Written by Standard Issue


Loving My Library

It’s not been a good few years for the humble local library, so on the eve of National Libraries Day, four Standard Issue writers wax lyrical about the joys they offer.

Knightswood Library. Picture by Mhari Mackintosh

“A perfect sanctuary for every disaster”
There are few worse combinations in life than being skint, cold and wet. You can’t nip into Costa for long because they rumble you when you nurse a glass of tap water for longer than two minutes. Most places want your money before they want you, but during my soggiest and poorest periods there was always one building that seemed pleased to see me – the library.
Libraries are like lovely, wise Trappist monks that never judge – just ask you to sit quietly, contemplate, entertain yourself or learn. I can’t tell you how many times my childhood public library in Stamford saved me. When I had no money for books but was ravenous for knowledge I could stuff myself silly with no bill at the end. They’ve always been about more than education though. When entering my home meant the immediate kickoff of hostilities between my mum and me, I could go to the reference section, pretend to read a Yellow Pages and hide (rather than commit murder).

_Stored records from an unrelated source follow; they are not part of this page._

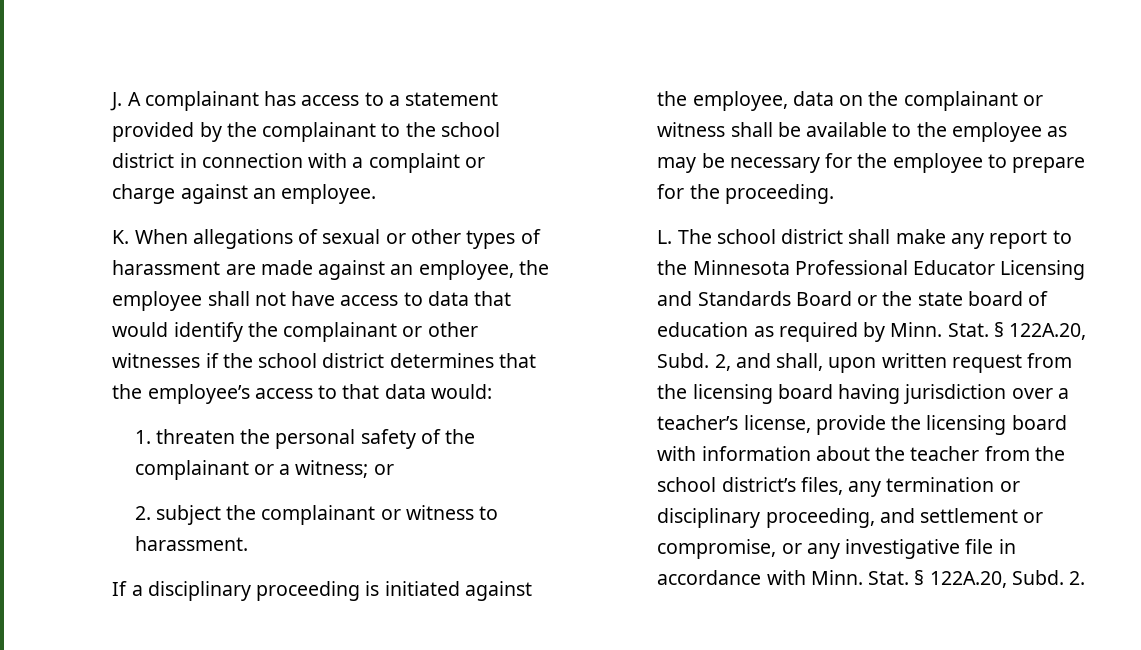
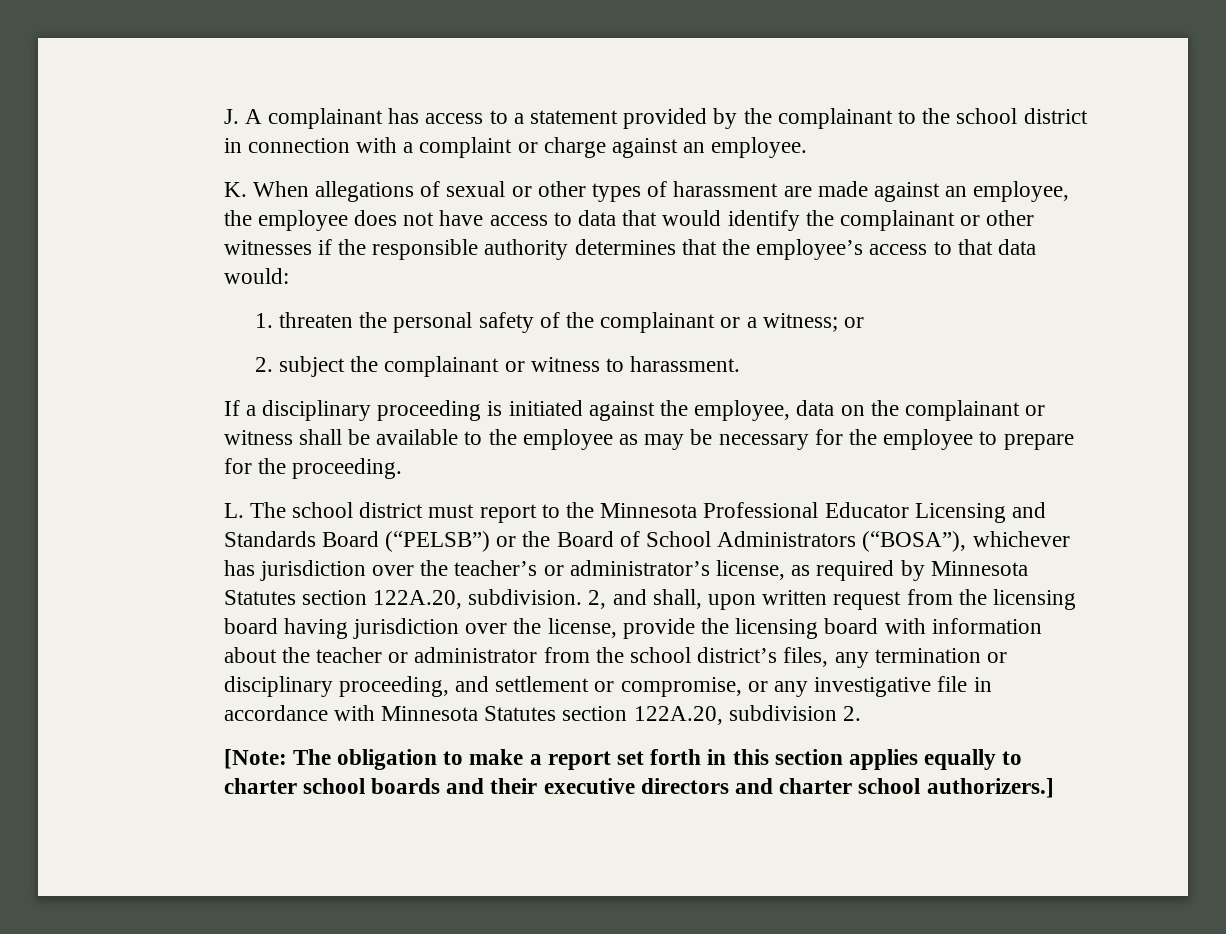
- K. When allegations of sexual or other types of harassment are made against an employee, the employee shall not have access to data that would identify the complainant or other witnesses if the school district determines that the employee’s access to that data would:
+ K. When allegations of sexual or other types of harassment are made against an employee, the employee does not have access to data that would identify the complainant or other witnesses if the responsible authority determines that the employee’s access to that data would:
- L. The school district shall make any report to the Minnesota Professional Educator Licensing and Standards Board or the state board of education as required by Minn. Stat. § 122A.20, Subd.
+ L. The school district must report to the Minnesota Professional Educator Licensing and Standards Board (“PELSB”) or the Board of School Administrators (“BOSA”), whichever has jurisdiction over the teacher’s or administrator’s license, as required by Minnesota Statutes section 122A.20, subdivision.
- 2, and shall, upon written request from the licensing board having jurisdiction over a teacher’s license, provide the licensing board with information about the teacher from the school district’s files, any termination or disciplinary proceeding, and settlement or compromise, or any investigative file in accordance with Minn. Stat. § 122A.20, Subd. 2.
+ 2, and shall, upon written request from the licensing board having jurisdiction over the license, provide the licensing board with information about the teacher or administrator from the school district’s files, any termination or disciplinary proceeding, and settlement or compromise, or any investigative file in accordance with Minnesota Statutes section 122A.20, subdivision 2.
+ [Note: The obligation to make a report set forth in this section applies equally to charter school boards and their executive directors and charter school authorizers.]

My library was a perfect sanctuary for every disaster – a place to recoup energies. After a particularly nasty incident with cheap hair dye I read Maurice Gee’s children’s classic Under the Mountain in one sitting. It was one of the best afternoons of my life. I was nearly 16 at the time and three feet taller than most other people in the junior Book Den but no-one blinked an eyelid while I skulked in the corner on a cushion. Not even the woman conducted a Hungry Caterpillar interactive storytelling session with 20 under fives.

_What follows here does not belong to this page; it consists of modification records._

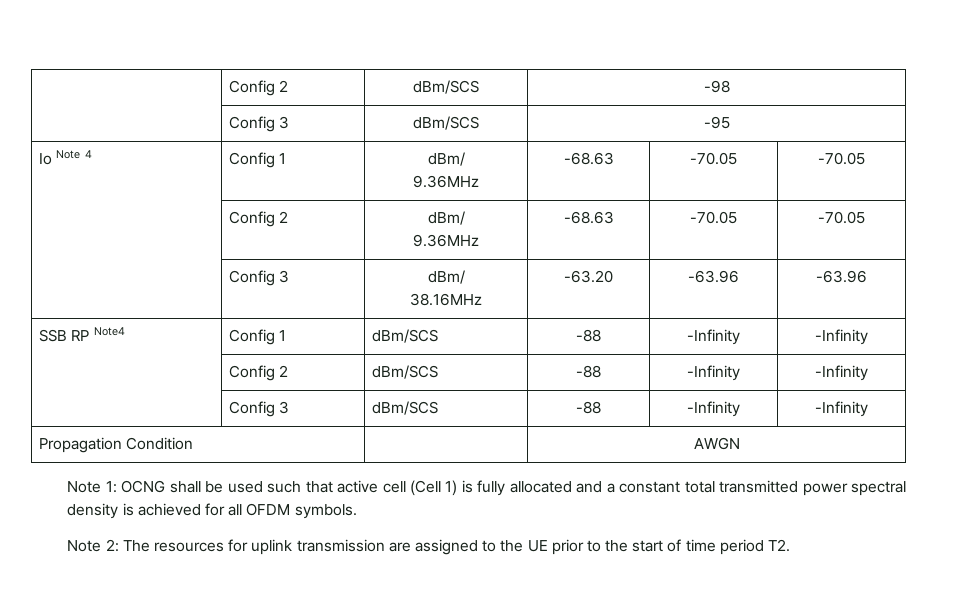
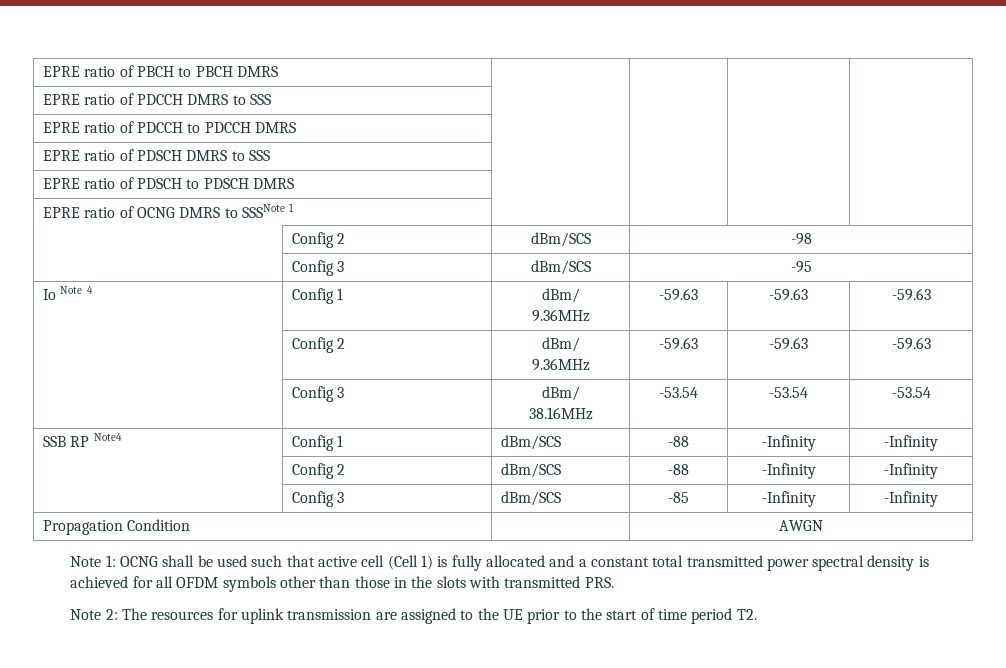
+ EPRE ratio of PBCH to PBCH DMRS | | | |
+ EPRE ratio of PDCCH DMRS to SSS | | | |
+ EPRE ratio of PDCCH to PDCCH DMRS | | | |
+ EPRE ratio of PDSCH DMRS to SSS | | | |
+ EPRE ratio of PDSCH to PDSCH DMRS | | | |
+ EPRE ratio of OCNG DMRS to SSSNote 1 | | | |
  Io Note 4 | Config 1 | dBm/
- 9.36MHz | -68.63 | -70.05 | -70.05
+ 9.36MHz | -59.63 | -59.63 | -59.63
  | Config 2 | dBm/
- 9.36MHz | -68.63 | -70.05 | -70.05
+ 9.36MHz | -59.63 | -59.63 | -59.63
  | Config 3 | dBm/
- 38.16MHz | -63.20 | -63.96 | -63.96
+ 38.16MHz | -53.54 | -53.54 | -53.54
- | Config 3 | dBm/SCS | -88 | -Infinity | -Infinity
+ | Config 3 | dBm/SCS | -85 | -Infinity | -Infinity
- Note 1: OCNG shall be used such that active cell (Cell 1) is fully allocated and a constant total transmitted power spectral density is achieved for all OFDM symbols.
+ Note 1: OCNG shall be used such that active cell (Cell 1) is fully allocated and a constant total transmitted power spectral density is achieved for all OFDM symbols other than those in the slots with transmitted PRS.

Libraries grow with you too. When I got older (only a bit older – 17) I could borrow Becoming Orgasmic in my quest for sexual ecstasy without forking out pocket money on self-help erotica. Sadly the book assumed I was in a relationship but my library didn’t care. It let, and lets me, borrow what I like.

Wherever I’ve lived and worked I’ve used the local library. It’s one of the few places you can be solitary but effectively with other people at the same time. Writing can be a lonely business. Libraries let you be near other humans without any social pressure to interact with them (except when there’s a fire alarm). Also in no other environment these days is the very act of being quiet so rigorously policed. A break from all the noise – whether it be from the phone or the general hum of life is a wondrous thing.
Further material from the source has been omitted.